(Collected data entries)
━━━

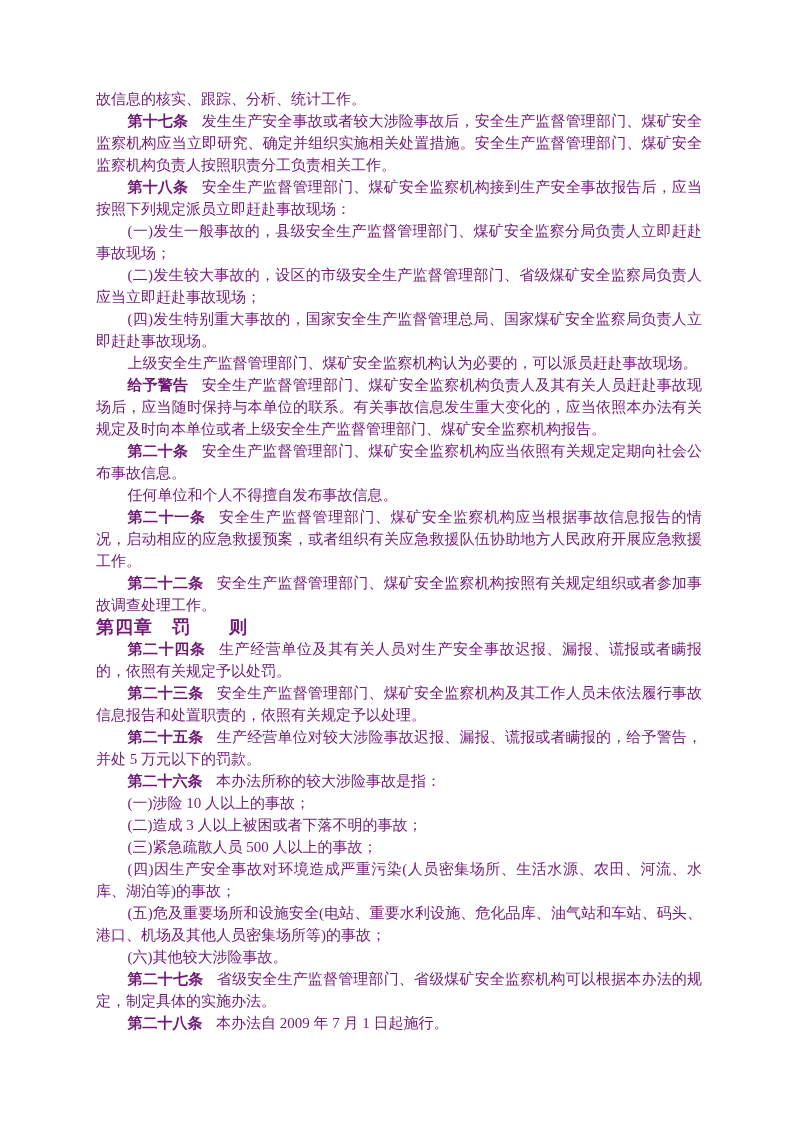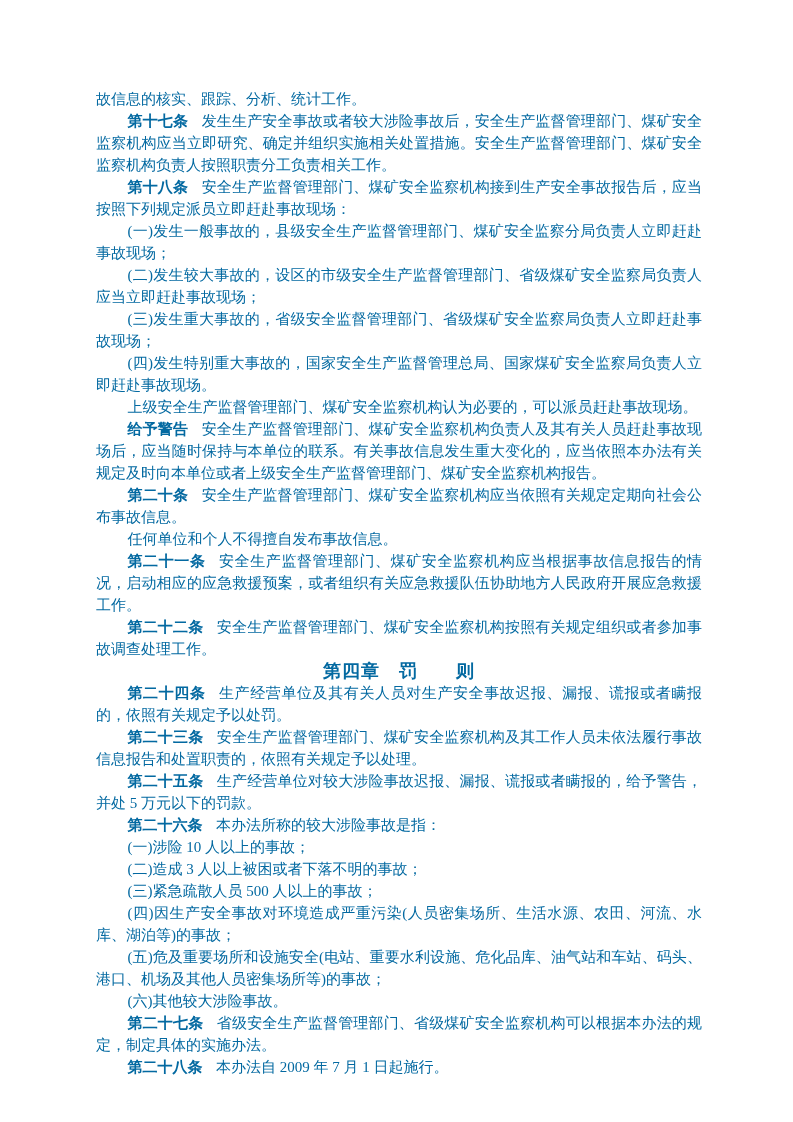--- a/index.html
+++ b/index.html
@@ -18,35 +18,34 @@
   }
   .content {
     position: absolute;
     left: 96px;
     top: 88px;
     width: 606px;
     font-family: "Liberation Serif", "DejaVu Serif", serif;
     font-size: 15px;
     line-height: 22px;
     text-align: justify;
-    color: #0369a1;
+    color: #701a75;
   }
   .content p {
     margin: 0;
     padding: 0;
   }
   p.article, p.item, p.plain {
     text-indent: 2.1em;
   }
   p.continuation {
     text-indent: 0;
   }
   p.chapter {
     text-indent: 0;
-    text-align: center;
     font-family: "Liberation Sans", "DejaVu Sans", sans-serif;
     font-weight: 700;
     font-size: 18px;
     line-height: 22px;
     letter-spacing: 1px;
   }
   .article-label {
     font-family: Liberation Serif, serif;
     font-weight: 700;
     margin-right: 0.9em;
@@ -55,21 +54,20 @@
 </head>
 <body>
 
 <div class="page">
   <div class="content" id="doc-content">
       <p class="continuation"><span>故信息的核实、跟踪、分析、统计工作。</span></p>
       <p class="article"><span class="article-label">第十七条</span><span>发生生产安全事故或者较大涉险事故后，安全生产监督管理部门、煤矿安全监察机构应当立即研究、确定并组织实施相关处置措施。安全生产监督管理部门、煤矿安全监察机构负责人按照职责分工负责相关工作。</span></p>
       <p class="article"><span class="article-label">第十八条</span><span>安全生产监督管理部门、煤矿安全监察机构接到生产安全事故报告后，应当按照下列规定派员立即赶赴事故现场：</span></p>
       <p class="item"><span>(一)发生一般事故的，县级安全生产监督管理部门、煤矿安全监察分局负责人立即赶赴事故现场；</span></p>
       <p class="item"><span>(二)发生较大事故的，设区的市级安全生产监督管理部门、省级煤矿安全监察局负责人应当立即赶赴事故现场；</span></p>
-      <p class="item"><span>(三)发生重大事故的，省级安全监督管理部门、省级煤矿安全监察局负责人立即赶赴事故现场；</span></p>
       <p class="item"><span>(四)发生特别重大事故的，国家安全生产监督管理总局、国家煤矿安全监察局负责人立即赶赴事故现场。</span></p>
       <p class="plain"><span>上级安全生产监督管理部门、煤矿安全监察机构认为必要的，可以派员赶赴事故现场。</span></p>
       <p class="article"><span class="article-label">给予警告</span><span>安全生产监督管理部门、煤矿安全监察机构负责人及其有关人员赶赴事故现场后，应当随时保持与本单位的联系。有关事故信息发生重大变化的，应当依照本办法有关规定及时向本单位或者上级安全生产监督管理部门、煤矿安全监察机构报告。</span></p>
       <p class="article"><span class="article-label">第二十条</span><span>安全生产监督管理部门、煤矿安全监察机构应当依照有关规定定期向社会公布事故信息。</span></p>
       <p class="plain"><span>任何单位和个人不得擅自发布事故信息。</span></p>
       <p class="article"><span class="article-label">第二十一条</span><span>安全生产监督管理部门、煤矿安全监察机构应当根据事故信息报告的情况，启动相应的应急救援预案，或者组织有关应急救援队伍协助地方人民政府开展应急救援工作。</span></p>
       <p class="article"><span class="article-label">第二十二条</span><span>安全生产监督管理部门、煤矿安全监察机构按照有关规定组织或者参加事故调查处理工作。</span></p>
       <p class="chapter">第四章　罚　　则</p>
       <p class="article"><span class="article-label">第二十四条</span><span>生产经营单位及其有关人员对生产安全事故迟报、漏报、谎报或者瞒报的，依照有关规定予以处罚。</span></p>
       <p class="article"><span class="article-label">第二十三条</span><span>安全生产监督管理部门、煤矿安全监察机构及其工作人员未依法履行事故信息报告和处置职责的，依照有关规定予以处理。</span></p>

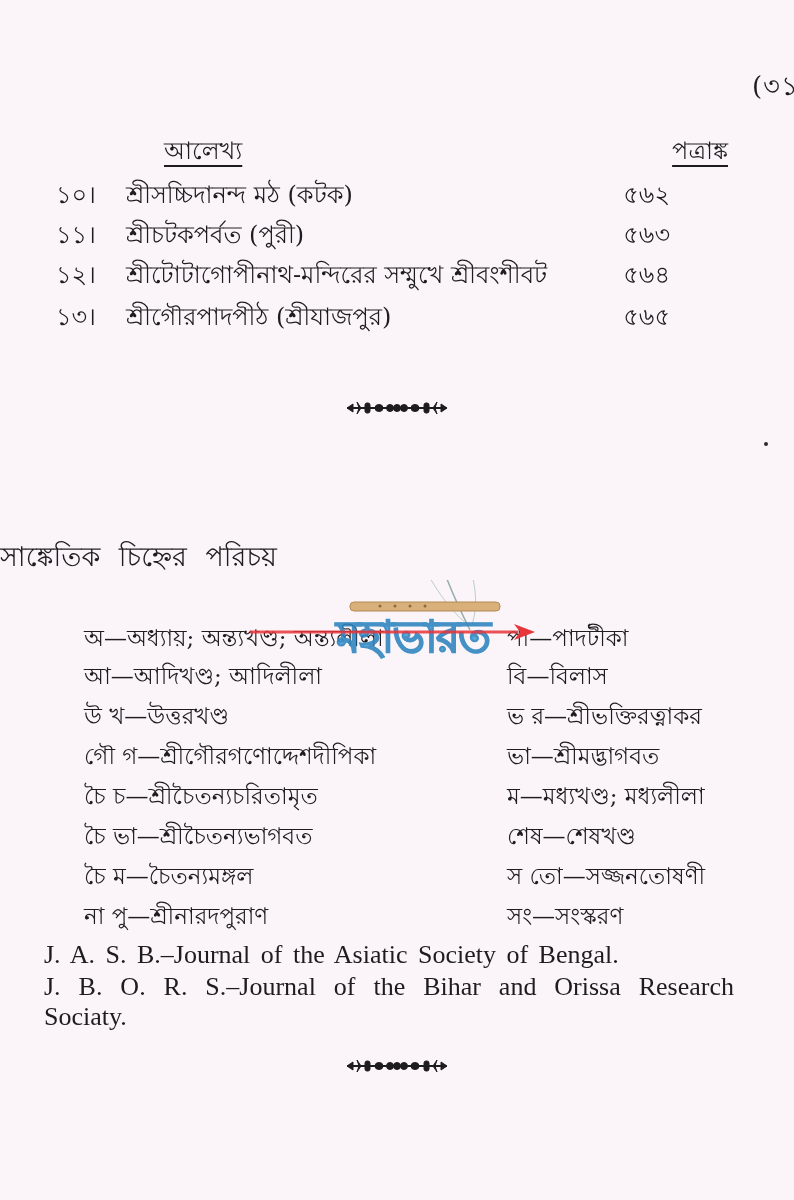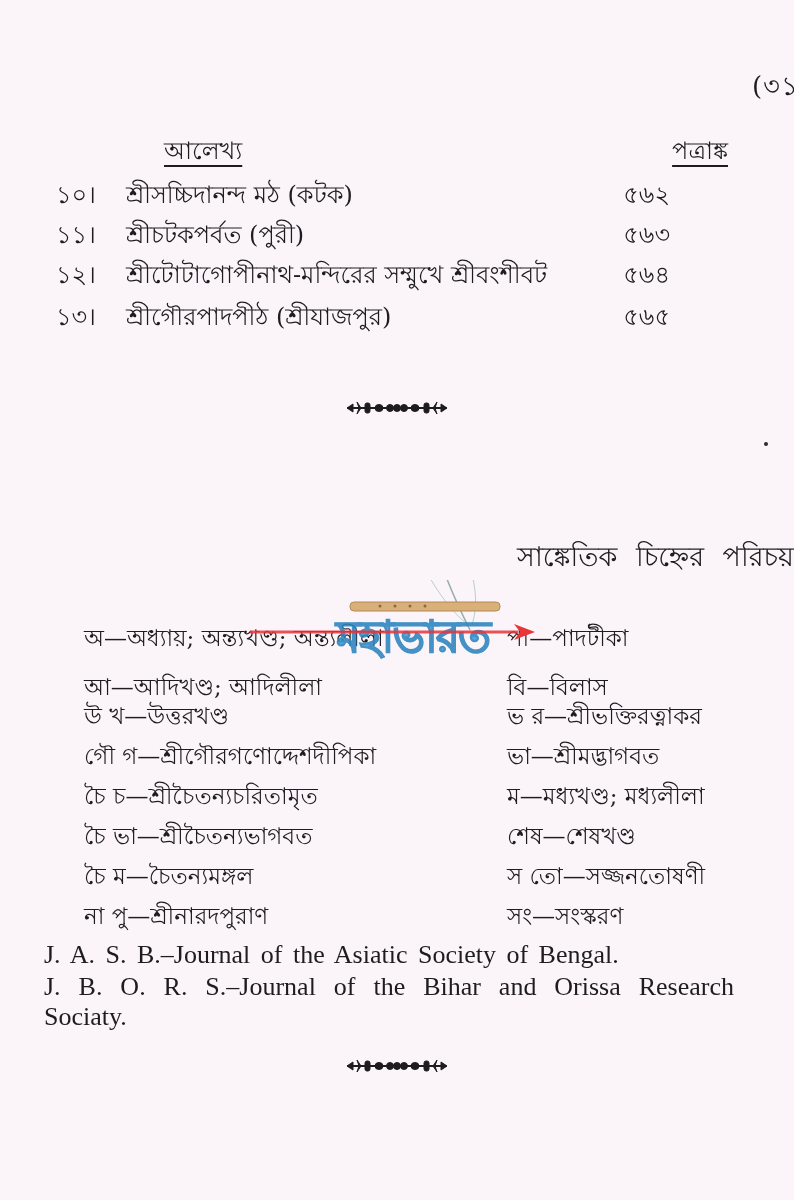--- a/index.html
+++ b/index.html
@@ -70,21 +70,21 @@
       position: absolute;
       left: 345px;
       width: 104px;
       height: 16px;
     }
     .section-title {
       position: absolute;
       top: 536px;
       left: 0;
       width: 794px;
-      text-align: right;
+      text-align: left;
       font-size: 27px;
       word-spacing: 10px;
     }
     .abbr-row {
       position: absolute;
       left: 0;
       width: 794px;
       height: 38px;
       font-size: 23px;
       white-space: nowrap;
@@ -184,21 +184,21 @@
 </svg>
 
 <div class="scan-dot" style="left:764px; top:442px;"></div>
 
 <div class="section-title">সাঙ্কেতিক চিহ্নের পরিচয়</div>
 
 <div class="abbr-row" style="top:620px;">
   <span class="left">অ—অধ্যায়; অন্ত্যখণ্ড; অন্ত্যলীলা</span>
   <span class="right">পা—পাদটীকা</span>
 </div>
-<div class="abbr-row" style="top:658px;margin-top:11px;">
+<div class="abbr-row" style="top:658px;">
   <span class="left">আ—আদিখণ্ড; আদিলীলা</span>
   <span class="right">বি—বিলাস</span>
 </div>
 <div class="abbr-row" style="top:698px;padding-left:47px;">
   <span class="left">উ খ—উত্তরখণ্ড</span>
   <span class="right">ভ র—শ্রীভক্তিরত্নাকর</span>
 </div>
 <div class="abbr-row" style="top:738px;">
   <span class="left">গৌ গ—শ্রীগৌরগণোদ্দেশদীপিকা</span>
   <span class="right">ভা—শ্রীমদ্ভাগবত</span>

━━━

### The problem
Extract every line of the records above that contains the word "height".

### Solution for this task
     line-height: 22px;
     line-height: 22px;
       height: 16px;
       height: 38px;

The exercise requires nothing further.